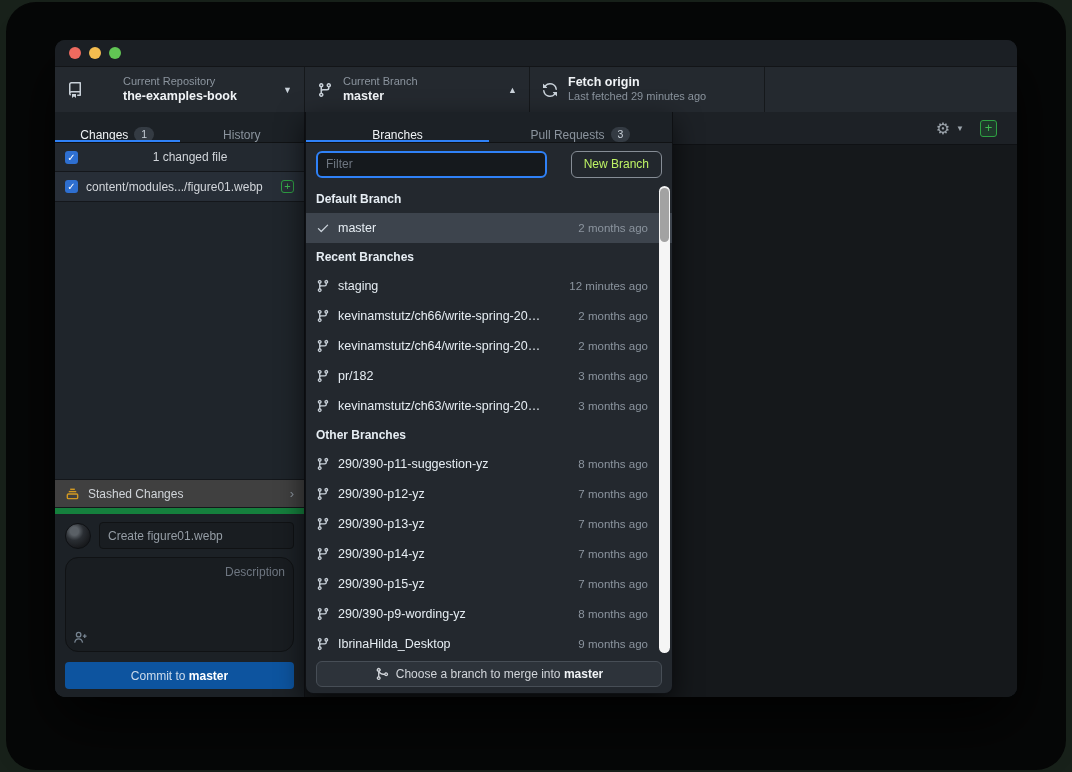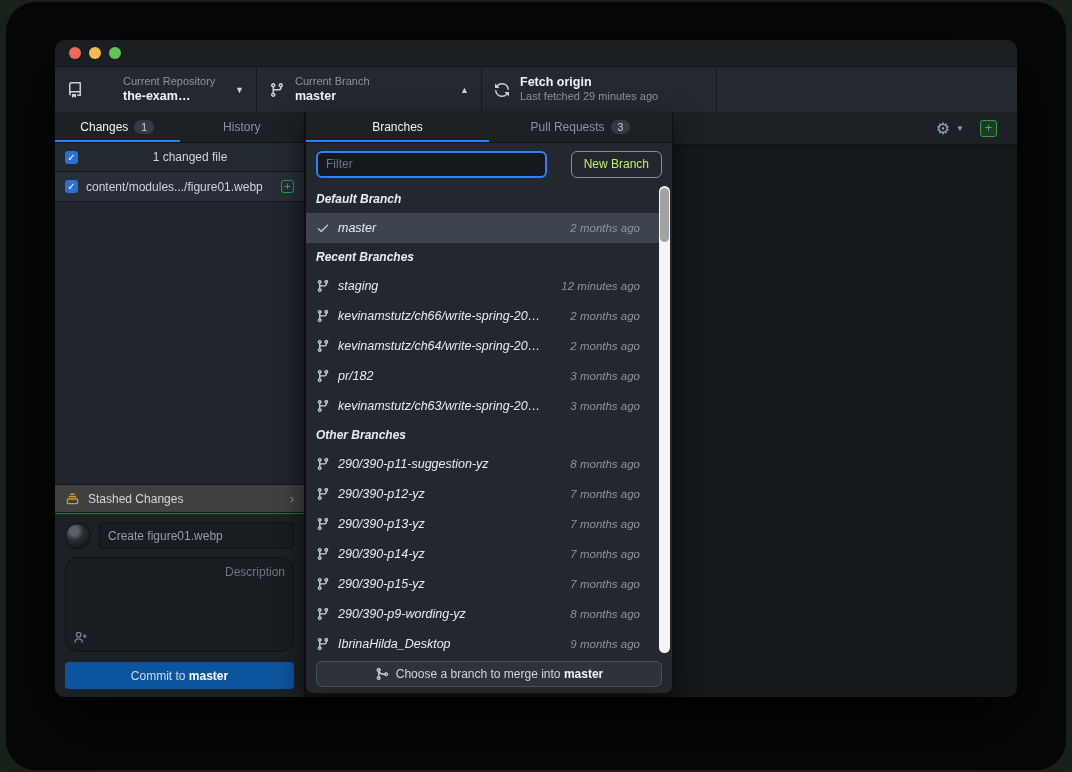--- a/index.html
+++ b/index.html
@@ -26,7 +26,7 @@
   .toolbar { height:45px; flex:0 0 auto; background:#24292f; display:flex; }
   .tool-sec { display:flex; align-items:center; padding:0 12px; gap:10px;
     border-right:1px solid #15181b; cursor:default; }
-  .tool-sec.repo{ width:202px;gap:40px; } .tool-sec.branch{ width:225px; } .tool-sec.fetch{ width:235px; }
+  .tool-sec.repo{ width:250px;gap:40px; } .tool-sec.branch{ width:225px; } .tool-sec.fetch{ width:235px; }
   .tool-fill { flex:1; }
   .tool-ico { width:16px; height:16px; flex:0 0 auto; color:#c9d1d9; }
   .tool-txt { flex:1; min-width:0; line-height:1.25; }

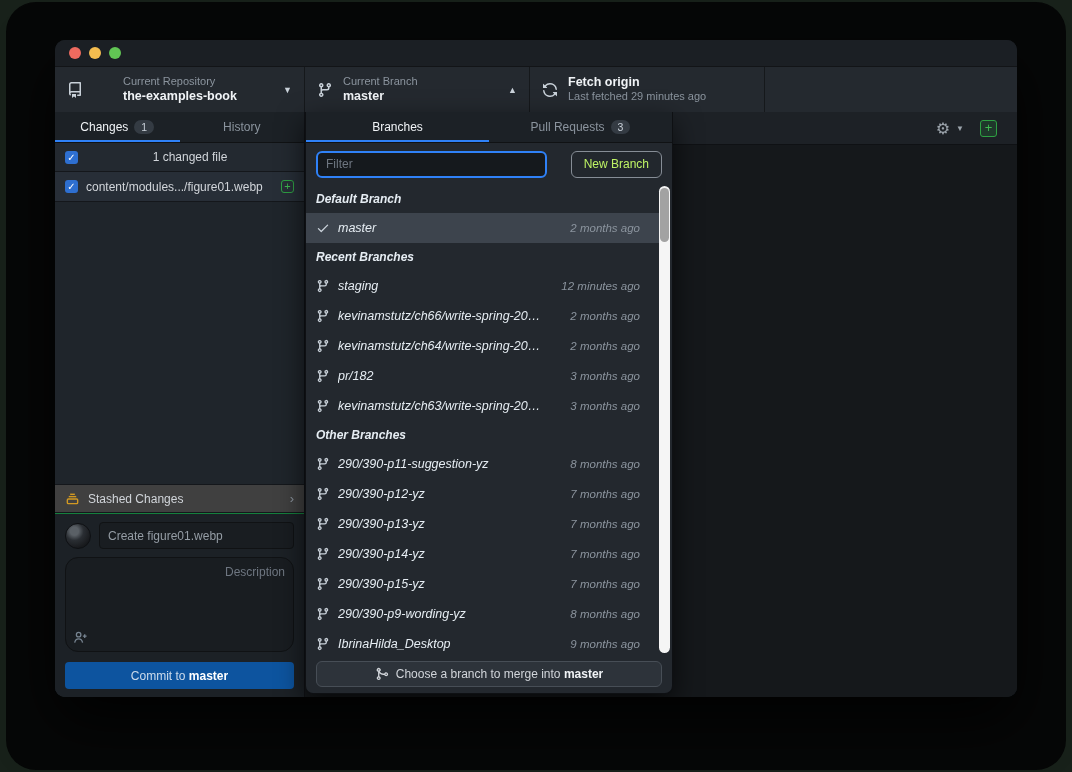--- a/index.html
+++ b/index.html
@@ -42,7 +42,7 @@
   .sidebar { width:250px; flex:0 0 auto; background:#1f252b; display:flex;
     flex-direction:column; border-right:1px solid #101216; }
   .tabbar { height:31px; display:flex; background:#1c2126; border-bottom:1px solid #101214; flex:0 0 auto; }
-  .tab { flex:1; display:flex; align-items:center; justify-content:center; gap:6px;
+  .tab { flex:1; display:flex; align-items:flex-end; justify-content:center; gap:6px;
     color:#8b949e; font-size:12px; position:relative; cursor:pointer; }
   .tab.active { color:#f0f3f6; }
   .tab.active::after { content:""; position:absolute; left:0; right:0; bottom:0; height:2px; background:#2f81f7; }

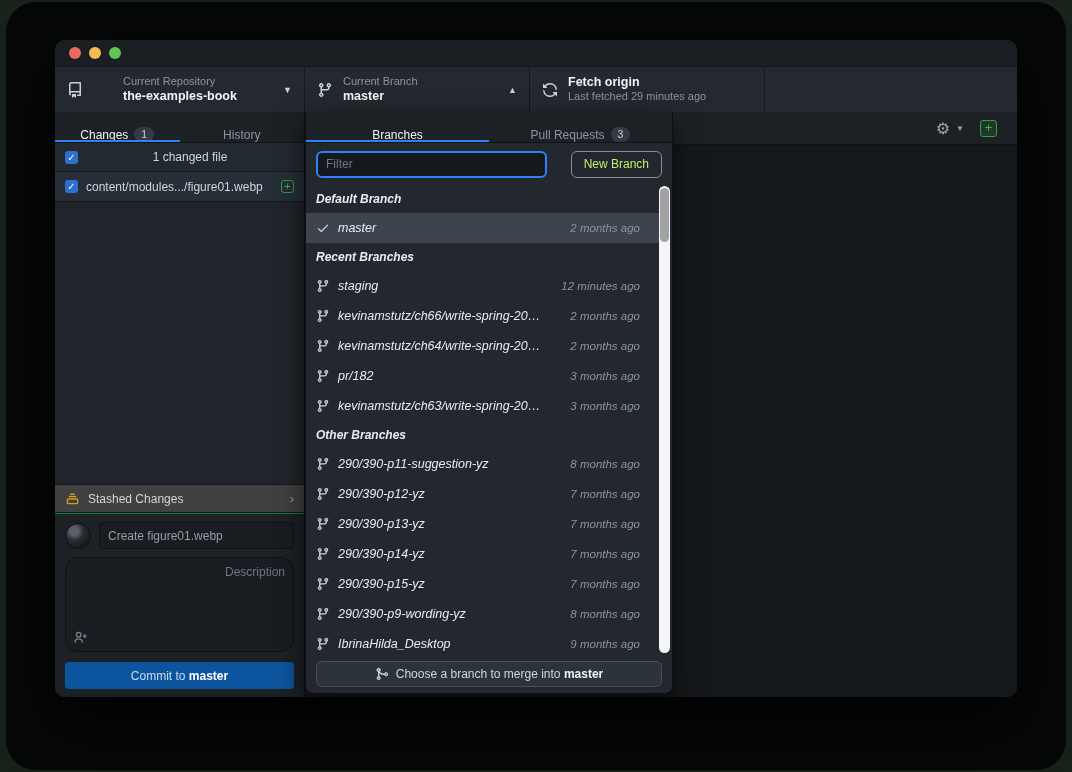--- a/index.html
+++ b/index.html
@@ -107,7 +107,7 @@
   .new-branch-btn { height:27px; padding:0 12px; background:#22272d; border:1px solid #868d96;
     border-radius:6px; color:#bef264; font-size:12px; cursor:pointer; font-family:inherit; white-space:nowrap; }
   .blist { flex:1; position:relative; overflow:hidden; }
-  .blist-inner { position:absolute; left:0; right:8px; top:0;font-style:italic; }
+  .blist-inner { position:absolute; left:0; right:0; top:0; }
   .sec-header { height:28px; display:flex; align-items:center; padding:0 10px;
     font-weight:bold; color:#e6edf3; font-size:12px; }
   .brow { height:30px; display:flex; align-items:center; gap:8px; padding:0 24px 0 10px; cursor:pointer; }

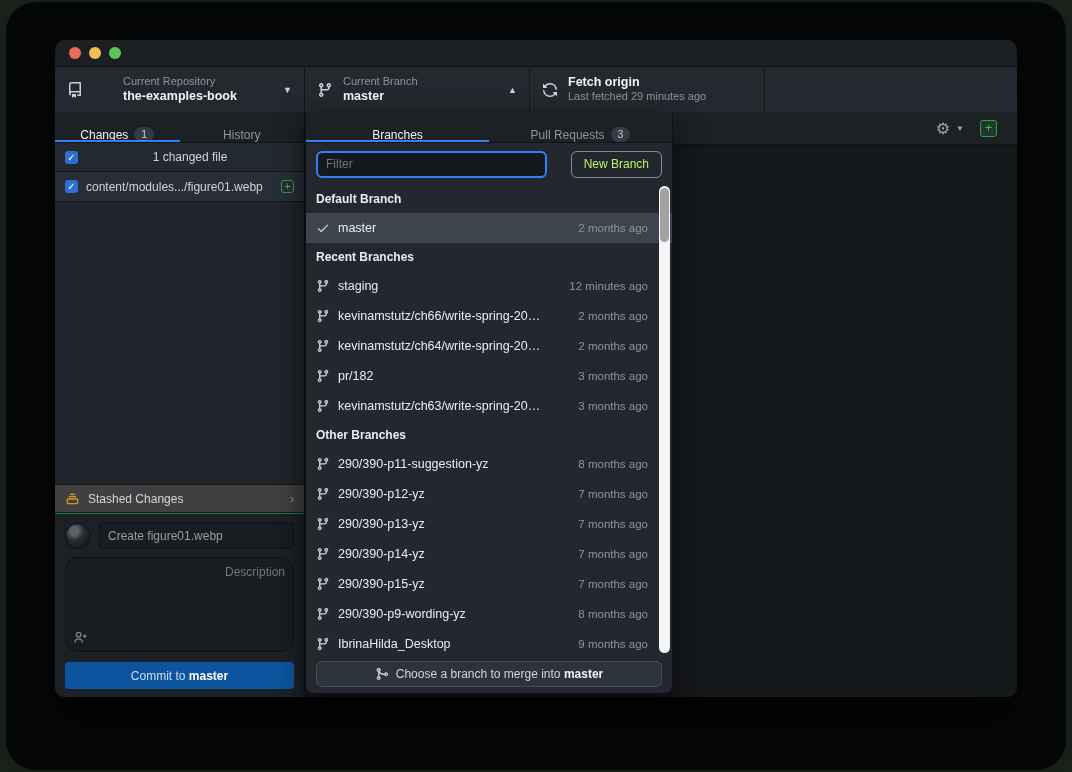--- a/index.html
+++ b/index.html
@@ -64,7 +64,7 @@
   .stash-lbl { flex:1; color:#d1d5da; }
   .chev { color:#8b949e; font-size:13px; }
 
-  .commit-form { flex:0 0 auto; background:#1c2126; padding:8px 10px 8px; border-top:1px solid #15803d; }
+  .commit-form { flex:0 0 auto; background:#1c2126; padding:8px 10px 8px; border-top:6px solid #15803d; }
   .summary-row { display:flex; gap:8px; align-items:center; }
   .avatar { width:26px; height:26px; border-radius:50%; flex:0 0 auto;
     background:radial-gradient(circle at 35% 30%, #5a6066 0 18%, #2a2e33 40%, #17191c 75%);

═══

▶ _Task brief_:
Restate each line of the records exactly; pictures do not belong in the copy.

▶ _Solution to this exercise_:
--- a/index.html
+++ b/index.html
@@ -26,7 +26,7 @@
   .toolbar { height:45px; flex:0 0 auto; background:#24292f; display:flex; }
   .tool-sec { display:flex; align-items:center; padding:0 12px; gap:10px;
     border-right:1px solid #15181b; cursor:default; }
-  .tool-sec.repo{ width:202px;gap:40px; } .tool-sec.branch{ width:225px; } .tool-sec.fetch{ width:235px; }
+  .tool-sec.repo{ width:250px;gap:40px; } .tool-sec.branch{ width:225px; } .tool-sec.fetch{ width:235px; }
   .tool-fill { flex:1; }
   .tool-ico { width:16px; height:16px; flex:0 0 auto; color:#c9d1d9; }
   .tool-txt { flex:1; min-width:0; line-height:1.25; }

--- a/index.html
+++ b/index.html
@@ -42,7 +42,7 @@
   .sidebar { width:250px; flex:0 0 auto; background:#1f252b; display:flex;
     flex-direction:column; border-right:1px solid #101216; }
   .tabbar { height:31px; display:flex; background:#1c2126; border-bottom:1px solid #101214; flex:0 0 auto; }
-  .tab { flex:1; display:flex; align-items:center; justify-content:center; gap:6px;
+  .tab { flex:1; display:flex; align-items:flex-end; justify-content:center; gap:6px;
     color:#8b949e; font-size:12px; position:relative; cursor:pointer; }
   .tab.active { color:#f0f3f6; }
   .tab.active::after { content:""; position:absolute; left:0; right:0; bottom:0; height:2px; background:#2f81f7; }

--- a/index.html
+++ b/index.html
@@ -107,7 +107,7 @@
   .new-branch-btn { height:27px; padding:0 12px; background:#22272d; border:1px solid #868d96;
     border-radius:6px; color:#bef264; font-size:12px; cursor:pointer; font-family:inherit; white-space:nowrap; }
   .blist { flex:1; position:relative; overflow:hidden; }
-  .blist-inner { position:absolute; left:0; right:8px; top:0;font-style:italic; }
+  .blist-inner { position:absolute; left:0; right:0; top:0; }
   .sec-header { height:28px; display:flex; align-items:center; padding:0 10px;
     font-weight:bold; color:#e6edf3; font-size:12px; }
   .brow { height:30px; display:flex; align-items:center; gap:8px; padding:0 24px 0 10px; cursor:pointer; }

--- a/index.html
+++ b/index.html
@@ -64,7 +64,7 @@
   .stash-lbl { flex:1; color:#d1d5da; }
   .chev { color:#8b949e; font-size:13px; }
 
-  .commit-form { flex:0 0 auto; background:#1c2126; padding:8px 10px 8px; border-top:1px solid #15803d; }
+  .commit-form { flex:0 0 auto; background:#1c2126; padding:8px 10px 8px; border-top:6px solid #15803d; }
   .summary-row { display:flex; gap:8px; align-items:center; }
   .avatar { width:26px; height:26px; border-radius:50%; flex:0 0 auto;
     background:radial-gradient(circle at 35% 30%, #5a6066 0 18%, #2a2e33 40%, #17191c 75%);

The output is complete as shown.